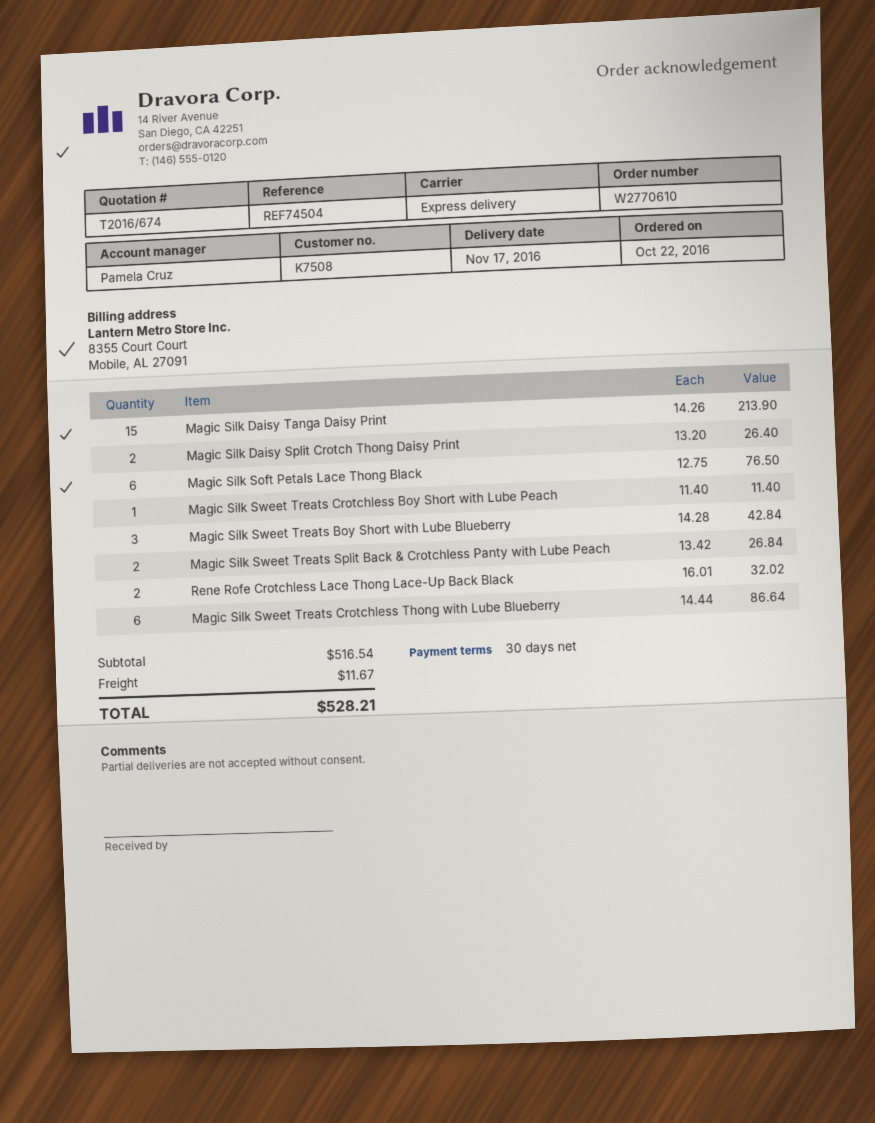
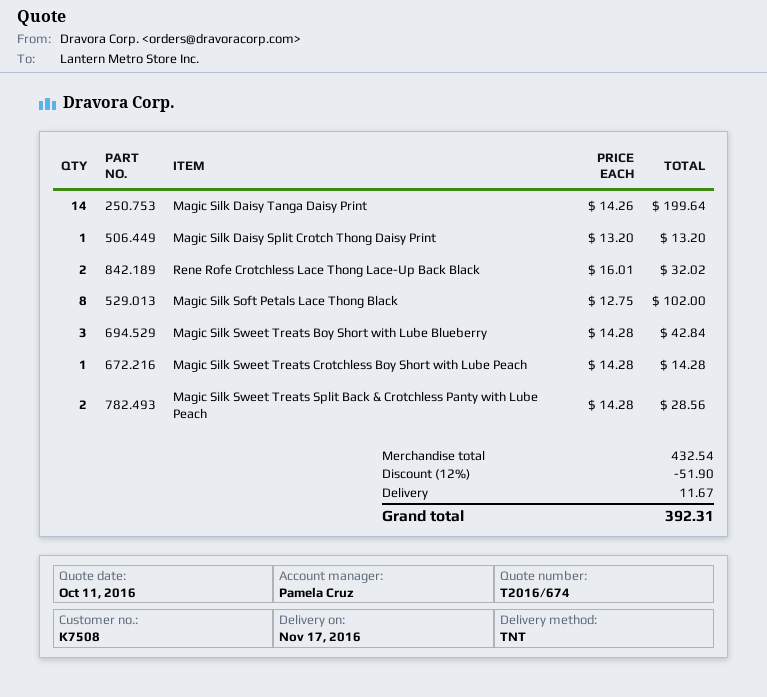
shipping method: express -> TNT
Magic Silk Daisy Tanga Daisy Print: 15 x 14.26 = 213.90 -> 14 x 14.26 = 199.64
Magic Silk Daisy Split Crotch Thong Daisy Print: 2 x 13.20 = 26.40 -> 1 x 13.20 = 13.20
Magic Silk Soft Petals Lace Thong Black: 6 x 12.75 = 76.50 -> 8 x 12.75 = 102.00
Magic Silk Sweet Treats Crotchless Boy Short with Lube Peach: 1 x 11.40 = 11.40 -> 1 x 14.28 = 14.28
Magic Silk Sweet Treats Split Back & Crotchless Panty with Lube Peach: 2 x 13.42 = 26.84 -> 2 x 14.28 = 28.56
Magic Silk Sweet Treats Crotchless Thong with Lube Blueberry: 6 x 14.44 = 86.64 -> none
subtotal: 516.54 -> 432.54
discount: none -> 12% = 51.90
total: 528.21 -> 392.31

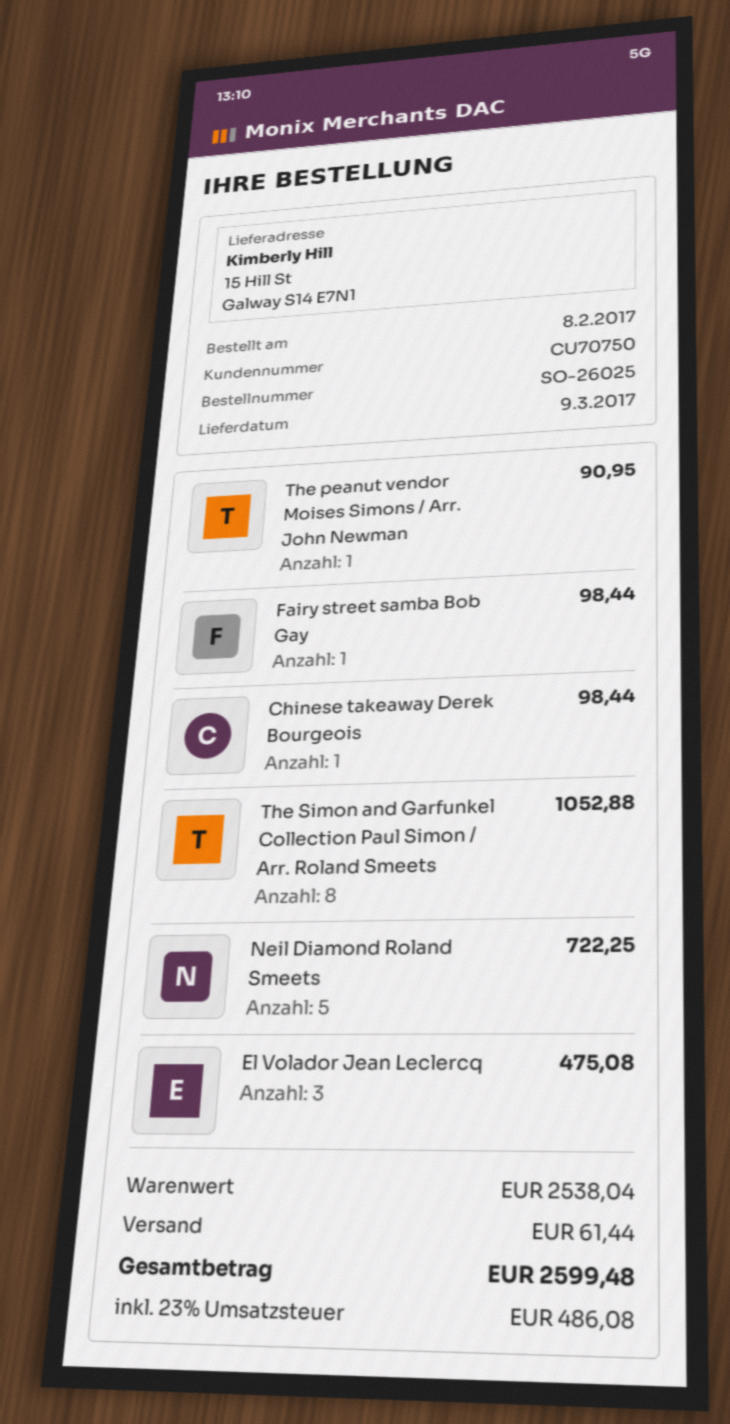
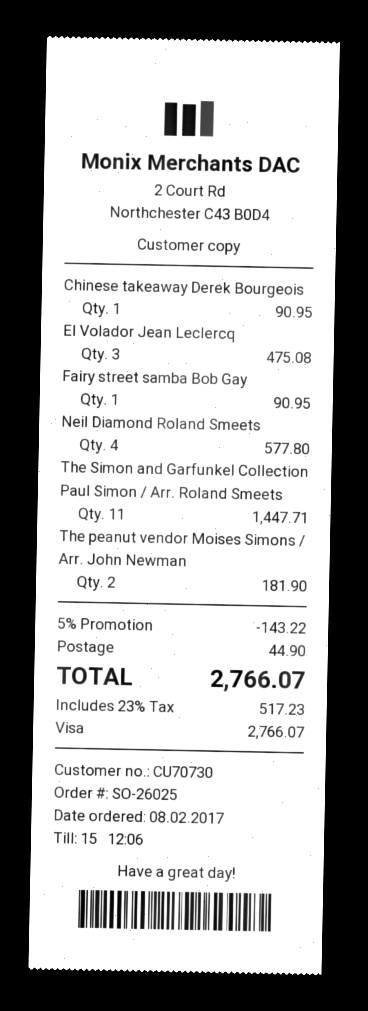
customer number: CU70750 -> CU70730
The peanut vendor Moises Simons / Arr. John Newman: 1 for 90.95 -> 2 for 181.90
Fairy street samba Bob Gay: 1 for 98.44 -> 1 for 90.95
Chinese takeaway Derek Bourgeois: 1 for 98.44 -> 1 for 90.95
The Simon and Garfunkel Collection Paul Simon / Arr. Roland Smeets: 8 for 1052.88 -> 11 for 1447.71
Neil Diamond Roland Smeets: 5 for 722.25 -> 4 for 577.80
discount: none -> 5% = 143.22
shipping: 61.44 -> 44.90
tax: 23% = 486.08 -> 23% = 517.23
total: 2599.48 -> 2766.07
════
◆ Assignment
Present each line from the listing that holds the string "Print".

◆ Response
Magic Silk Daisy Tanga Daisy Print: 15 x 14.26 = 213.90 -> 14 x 14.26 = 199.64
Magic Silk Daisy Split Crotch Thong Daisy Print: 2 x 13.20 = 26.40 -> 1 x 13.20 = 13.20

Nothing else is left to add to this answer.